A lake of flaming promethium engulfed the city’s southern outskirts and was slowly spreading north. The city’s Mechanicum adepts had locked the pumping stations into emergency shutdown. No flames jetted from the vent towers and the ever-present heartbeat of drilling rigs had stilled.

A coaling station at the eastern tip of the continent on the far side of the Kushite jungle, Ophir lay nine thousand kilometres east of the Preceptor Line. Cargo tankers from across the ocean paused here to gorge on the promethium wells before continuing around the northern coastline to the commercia distribution hub of Hvitha or the starports at Loqash and Larsa.

No one called Ophir by its given name. Once it had been called the City of Gold, but centuries of exhaust gases, promethium discharge and oily runoff that stained every structure with a persistent black residue had earned it another name. The soldiers of the Karnatic Lancers knew it as ‘the city without shadows’.

Lieutenant Skander of Seventh Brigade had been enjoying a particularly erotic dream when the alarm klaxons went off. Instantly awake, he bounded upright and grabbed his flak jacket from the footlocker at the end of his bed. He could feel the pulse of void shield generators beneath him. Hydra batteries were firing, the rhythmic thud of their shells unmistakable, even through reinforced plascrete.

Skander dragged on his boots and snapped on his shoulder rig, holstering his bolt pistol and checking the safety. He grabbed his sword belt as he ran to the main vehicle hangar. There wasn’t much use for a sword in a Stormhammer, but he’d sooner go into battle naked than leave his blade behind.
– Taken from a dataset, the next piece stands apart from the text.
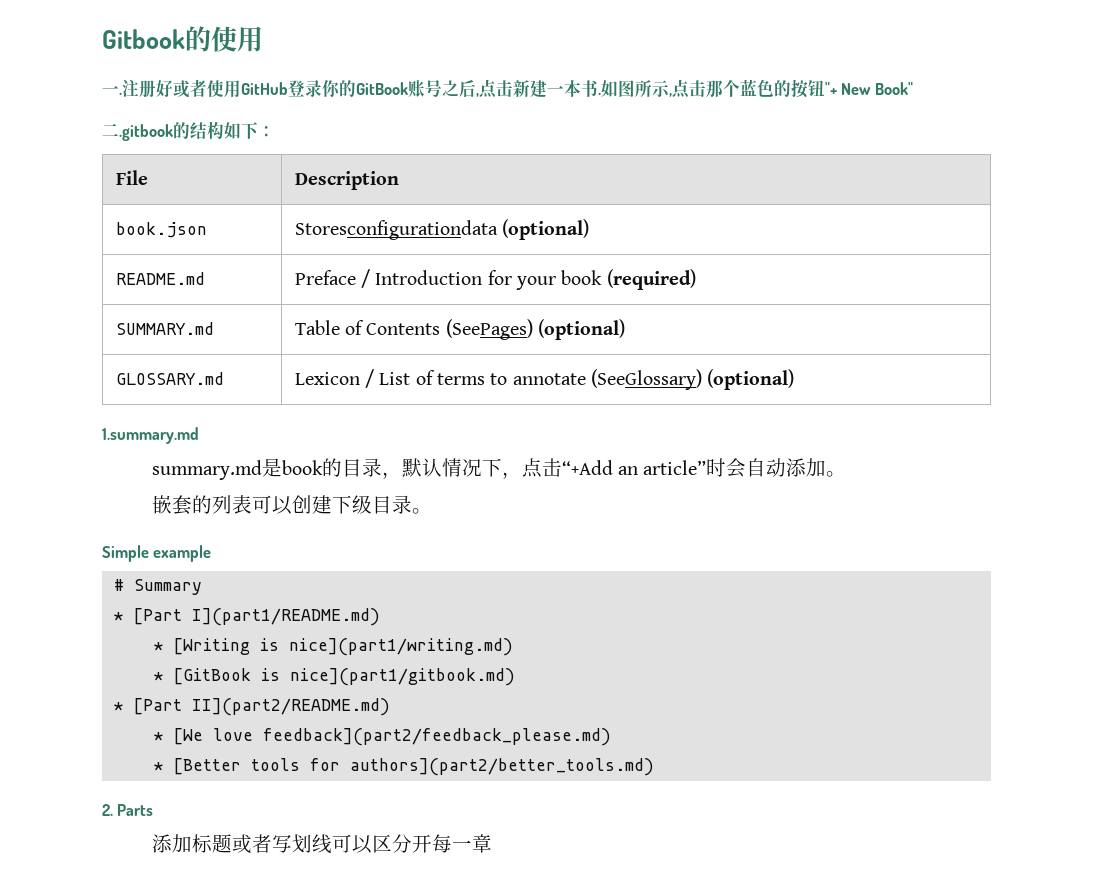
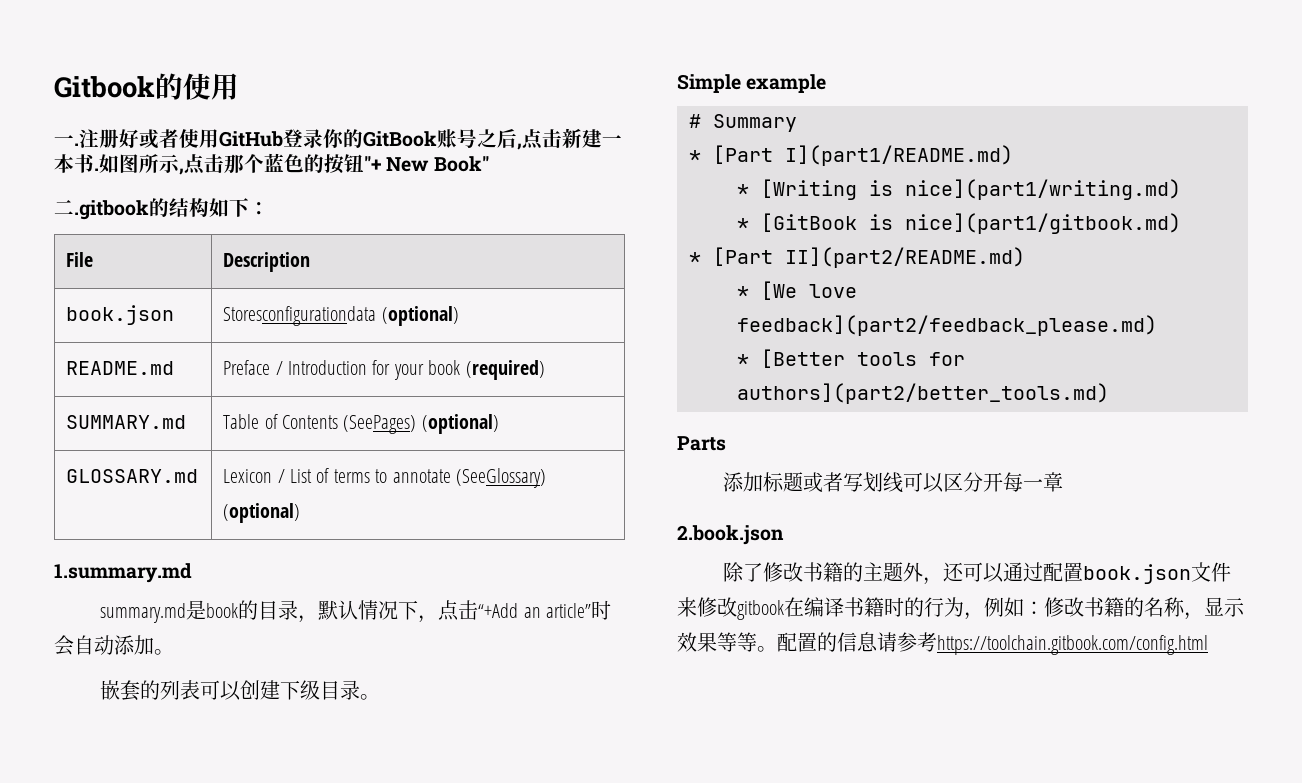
- 2. Parts
+ Parts
+ 2.book.json
+ 除了修改书籍的主题外，还可以通过配置book.json文件来修改gitbook在编译书籍时的行为，例如：修改书籍的名称，显示效果等等。配置的信息请参考https://toolchain.gitbook.com/config.html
Five hundred Karnatic armoured vehicles filled the chamber, a mix of Chimera variants, Malcador-pattern assault tanks, Minotaurs and a few superheavies. Each flew pennants bearing the emerald and silver pyramid of lances. His own vehicle was a Stormhammer dubbed The Reaper. Drivers, gunners, and enginseers swarmed their vehicles. Shell loaders and fuel trucks sped through the cavernous space.

Distant explosions shook the chamber. Dust fell from the vaulted roof. The planetary assault every Army grunt had fully expected the fleet to spectacularly fail to prevent was now upon them.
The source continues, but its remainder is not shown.